Our hearts brings us knowledge of emotions, relationships, empathy and compassion.

Update: 2016-09-30 19:39 GMT
All set: A file photo of the Bhagyalakshmi temple at Charminar in Hyderabad, decked up for Navratri.

With Navratri begins a festive cycle of fasting, feasting and celebrating that culminates in the noise and fervour of Deepawali. The weather turns towards winter, the sun’s harshness softens, and post-monsoon diseases hopefully disappear. Another annual cycle arises, comes to fullness, and falls away. Even as we continue to struggle with ourselves, our environment, our gods, our beliefs, our faltering hopes and unfulfilled dreams. Do our daily encounters with the brutishness inherent in the business of living inure us to failures, heartbreaks and disappointments? Do we become acclimatised, less susceptible to injury from hard knocks? And is a thicker skin a good thing because it protects us, even if it might mean a lesser degree of empathy with the other? Is it better to be encased behind bulletproof glass, safe, but also removed from the vibrant dynamism of life?
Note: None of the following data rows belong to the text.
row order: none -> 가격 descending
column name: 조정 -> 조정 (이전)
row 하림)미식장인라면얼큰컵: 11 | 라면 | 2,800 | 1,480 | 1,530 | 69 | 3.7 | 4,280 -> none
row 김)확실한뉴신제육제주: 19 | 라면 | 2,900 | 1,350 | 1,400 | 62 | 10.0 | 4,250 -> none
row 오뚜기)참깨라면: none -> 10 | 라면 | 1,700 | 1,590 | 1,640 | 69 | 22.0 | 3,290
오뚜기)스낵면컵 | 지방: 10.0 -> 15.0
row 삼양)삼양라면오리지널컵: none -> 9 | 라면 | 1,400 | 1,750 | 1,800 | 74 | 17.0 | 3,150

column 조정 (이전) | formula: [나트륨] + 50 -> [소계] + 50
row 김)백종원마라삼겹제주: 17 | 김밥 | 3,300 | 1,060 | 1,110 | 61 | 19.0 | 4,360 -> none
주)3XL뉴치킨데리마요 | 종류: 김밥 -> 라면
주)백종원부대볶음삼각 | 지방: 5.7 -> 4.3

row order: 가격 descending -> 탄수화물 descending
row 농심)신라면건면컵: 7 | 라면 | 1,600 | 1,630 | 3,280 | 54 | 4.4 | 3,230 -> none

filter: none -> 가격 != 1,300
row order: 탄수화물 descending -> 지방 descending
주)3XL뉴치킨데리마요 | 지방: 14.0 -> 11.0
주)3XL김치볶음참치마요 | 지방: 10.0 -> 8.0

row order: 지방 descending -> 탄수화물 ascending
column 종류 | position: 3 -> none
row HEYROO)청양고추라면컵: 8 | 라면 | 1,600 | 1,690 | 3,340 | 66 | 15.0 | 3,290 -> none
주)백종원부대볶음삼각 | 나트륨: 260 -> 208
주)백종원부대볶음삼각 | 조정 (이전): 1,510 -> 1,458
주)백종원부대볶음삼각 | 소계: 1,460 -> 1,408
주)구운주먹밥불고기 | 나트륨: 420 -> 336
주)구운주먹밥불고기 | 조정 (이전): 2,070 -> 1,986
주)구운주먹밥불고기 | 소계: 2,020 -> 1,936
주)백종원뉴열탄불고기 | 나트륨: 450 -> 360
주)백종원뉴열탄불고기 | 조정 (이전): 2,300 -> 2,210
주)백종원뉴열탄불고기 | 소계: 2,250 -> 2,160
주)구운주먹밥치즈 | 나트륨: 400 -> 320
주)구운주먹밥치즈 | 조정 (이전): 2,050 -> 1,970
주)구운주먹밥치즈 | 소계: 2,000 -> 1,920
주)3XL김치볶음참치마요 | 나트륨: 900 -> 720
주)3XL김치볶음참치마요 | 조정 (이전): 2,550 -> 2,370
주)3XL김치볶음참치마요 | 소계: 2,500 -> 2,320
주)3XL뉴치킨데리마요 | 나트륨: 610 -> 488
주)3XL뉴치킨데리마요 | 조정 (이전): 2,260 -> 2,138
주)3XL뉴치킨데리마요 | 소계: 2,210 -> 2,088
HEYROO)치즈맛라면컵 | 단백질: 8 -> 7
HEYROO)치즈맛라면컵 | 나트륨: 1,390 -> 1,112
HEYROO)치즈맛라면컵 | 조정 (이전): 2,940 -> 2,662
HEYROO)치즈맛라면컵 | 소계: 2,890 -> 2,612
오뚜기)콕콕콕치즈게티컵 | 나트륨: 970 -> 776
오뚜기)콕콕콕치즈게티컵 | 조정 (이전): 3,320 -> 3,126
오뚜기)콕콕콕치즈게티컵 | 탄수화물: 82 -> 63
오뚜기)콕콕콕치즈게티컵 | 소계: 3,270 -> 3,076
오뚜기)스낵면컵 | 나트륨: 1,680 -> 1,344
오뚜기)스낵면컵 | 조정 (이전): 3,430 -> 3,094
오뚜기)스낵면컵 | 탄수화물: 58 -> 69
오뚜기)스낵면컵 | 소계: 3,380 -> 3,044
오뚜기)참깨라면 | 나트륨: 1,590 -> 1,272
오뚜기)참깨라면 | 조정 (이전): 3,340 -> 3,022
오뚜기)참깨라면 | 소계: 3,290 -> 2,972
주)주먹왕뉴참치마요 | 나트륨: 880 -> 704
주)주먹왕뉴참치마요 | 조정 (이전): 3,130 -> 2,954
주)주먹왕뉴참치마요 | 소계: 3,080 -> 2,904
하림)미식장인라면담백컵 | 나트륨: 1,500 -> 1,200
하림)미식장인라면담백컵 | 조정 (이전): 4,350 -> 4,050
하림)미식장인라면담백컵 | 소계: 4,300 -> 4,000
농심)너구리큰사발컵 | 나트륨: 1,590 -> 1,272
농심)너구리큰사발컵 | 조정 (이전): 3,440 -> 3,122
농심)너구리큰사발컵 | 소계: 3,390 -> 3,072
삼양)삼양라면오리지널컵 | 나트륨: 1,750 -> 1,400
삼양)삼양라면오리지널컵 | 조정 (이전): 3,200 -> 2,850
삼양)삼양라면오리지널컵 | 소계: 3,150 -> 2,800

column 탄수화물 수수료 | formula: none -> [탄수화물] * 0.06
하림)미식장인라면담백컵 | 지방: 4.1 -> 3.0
I wonder if, for believers, festivals such as Navratri might be as much about a renewal as it is about observing prescri-bed rituals. Stepping out of routine bre-aks the regularity of daily life, and focusing on the divine might help access a kind of consciousness that one is normally not in tune with. What might appear to be inherent in something outside — in an external presence, form or idol — is actually within. There is no divinity outside that does not exist within. As is mentioned in the Yajurveda, Yatha pinde tatha brahmande, yatha brahmande tatha pinde — as is the individual, so is the universe; as is the universe, so is the individual. It can also be interpreted as — as within, so without; as without, so within. In this, a sacred truth is revealed — everything external, whether it is the world, the cosmos, or an external divinity, is reflected within. In fact, the only way to access what is out there is from within. Our senses help us make sense of the physical world. Our minds and intellect bring to us the knowledge of ideas, how things work, how to navigate circumstances. Our hearts brings us knowledge of emotions, relationships, empathy and compassion.